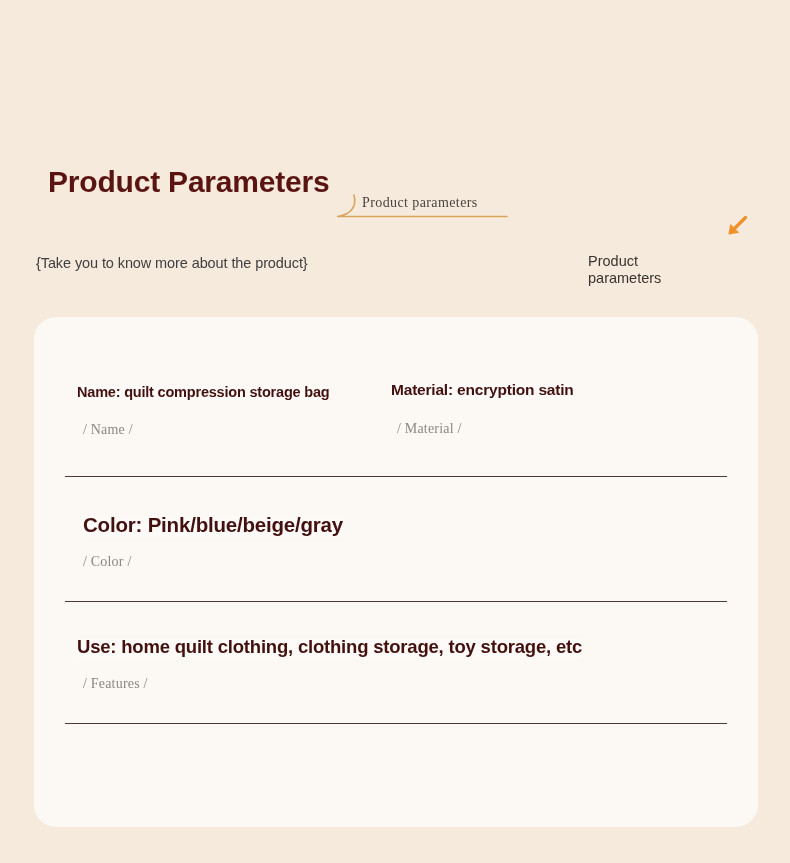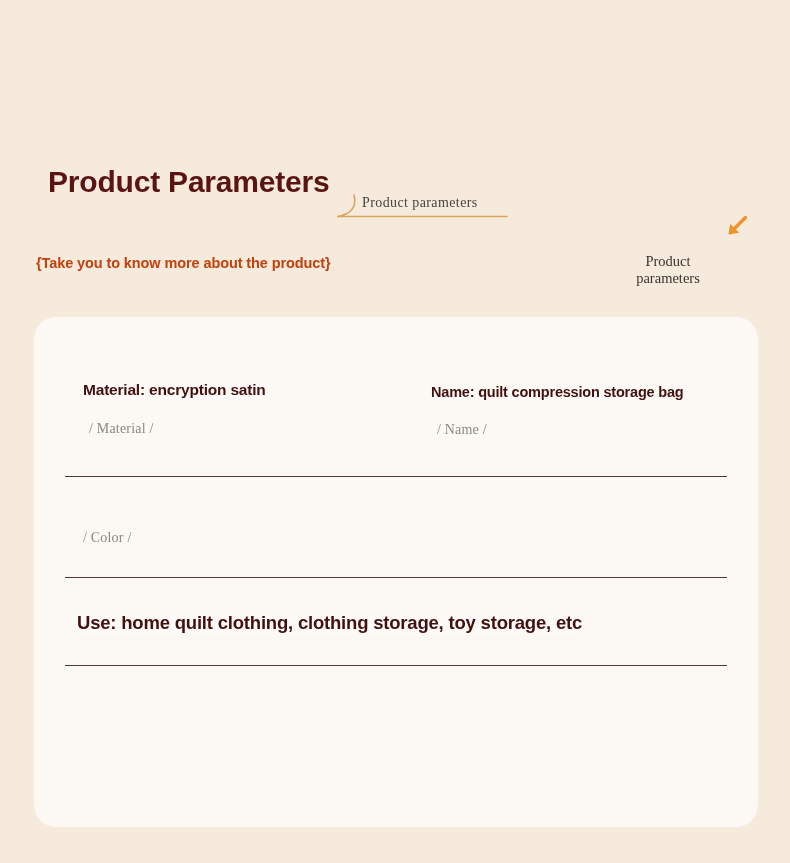"{Take you to know more" .subtitle { color: #c2410c -> #404040; font-weight: bold -> normal }
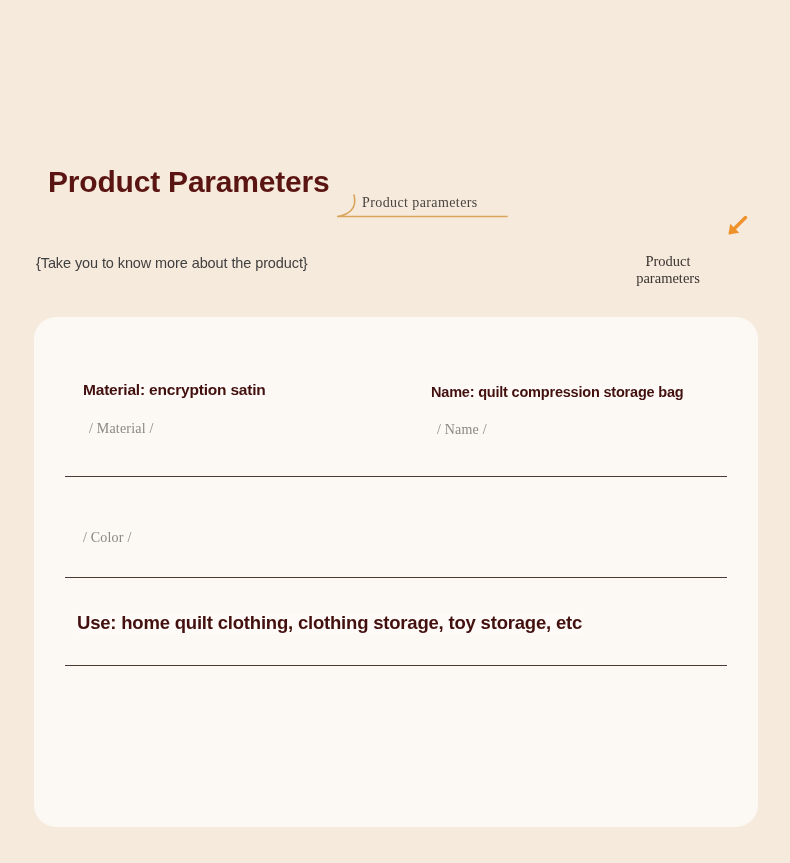"Product" .side-caption { font-family: Liberation Serif, serif -> Liberation Sans, sans-serif; text-align: center -> left }
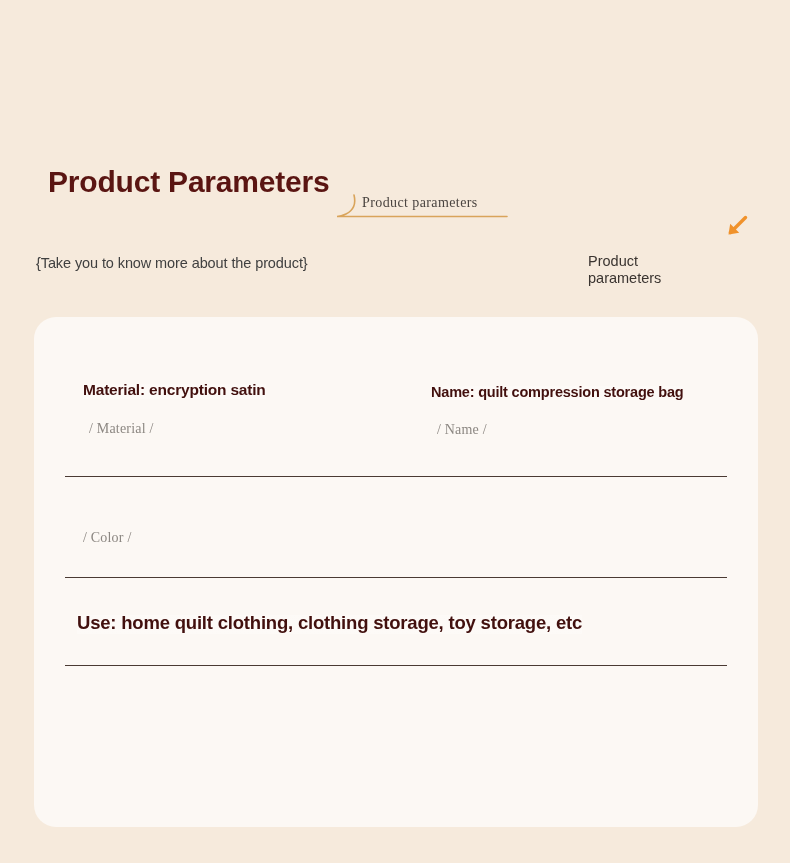"Material: encryption satin" div.cell { order: before "Name: quilt compression storage bag" -> after "Name: quilt compression storage bag" }
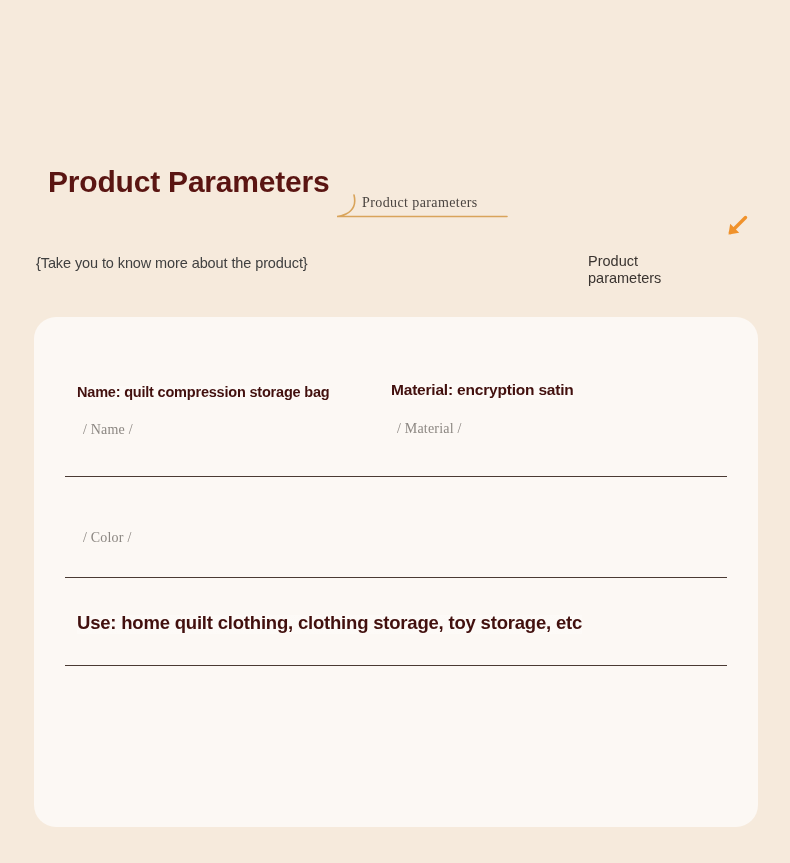"Color: Pink/blue/beige/gray" div.param-value { html: none -> <div>Color: Pink/blue/beige/gray</div> }
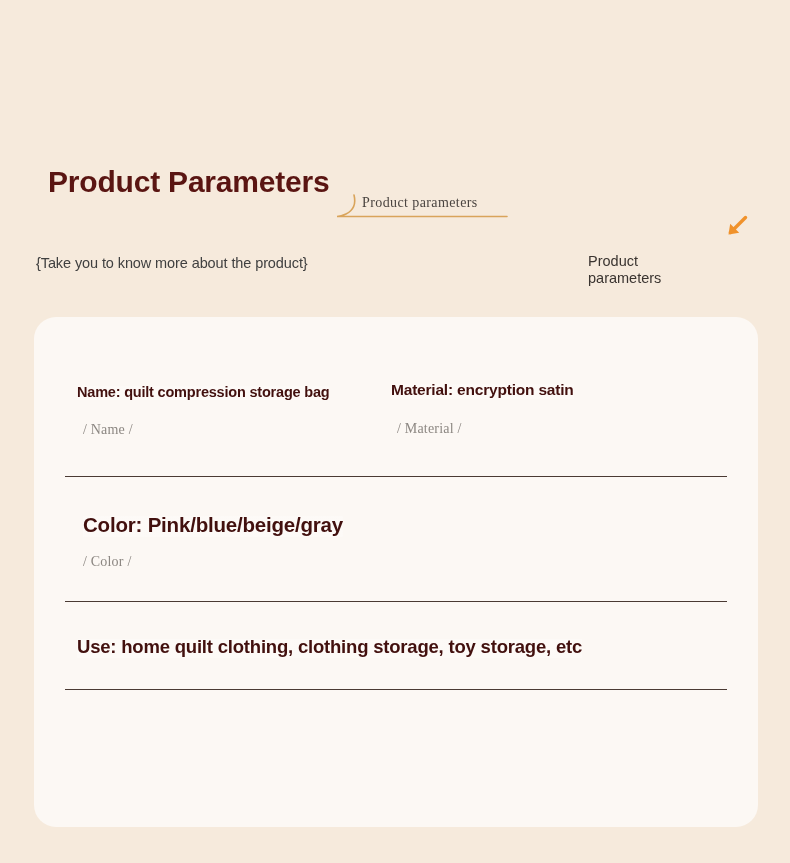"/ Features /" div.param-sub { html: none -> <div>/ Features /</div> }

● ● ● ●

REQUIREMENT: I'd like the data above duplicated exactly, with no pictures included.

RESULT OF THIS TASK:
"{Take you to know more" .subtitle { color: #c2410c -> #404040; font-weight: bold -> normal }
"Product" .side-caption { font-family: Liberation Serif, serif -> Liberation Sans, sans-serif; text-align: center -> left }
"Material: encryption satin" div.cell { order: before "Name: quilt compression storage bag" -> after "Name: quilt compression storage bag" }
"Color: Pink/blue/beige/gray" div.param-value { html: none -> <div>Color: Pink/blue/beige/gray</div> }
"/ Features /" div.param-sub { html: none -> <div>/ Features /</div> }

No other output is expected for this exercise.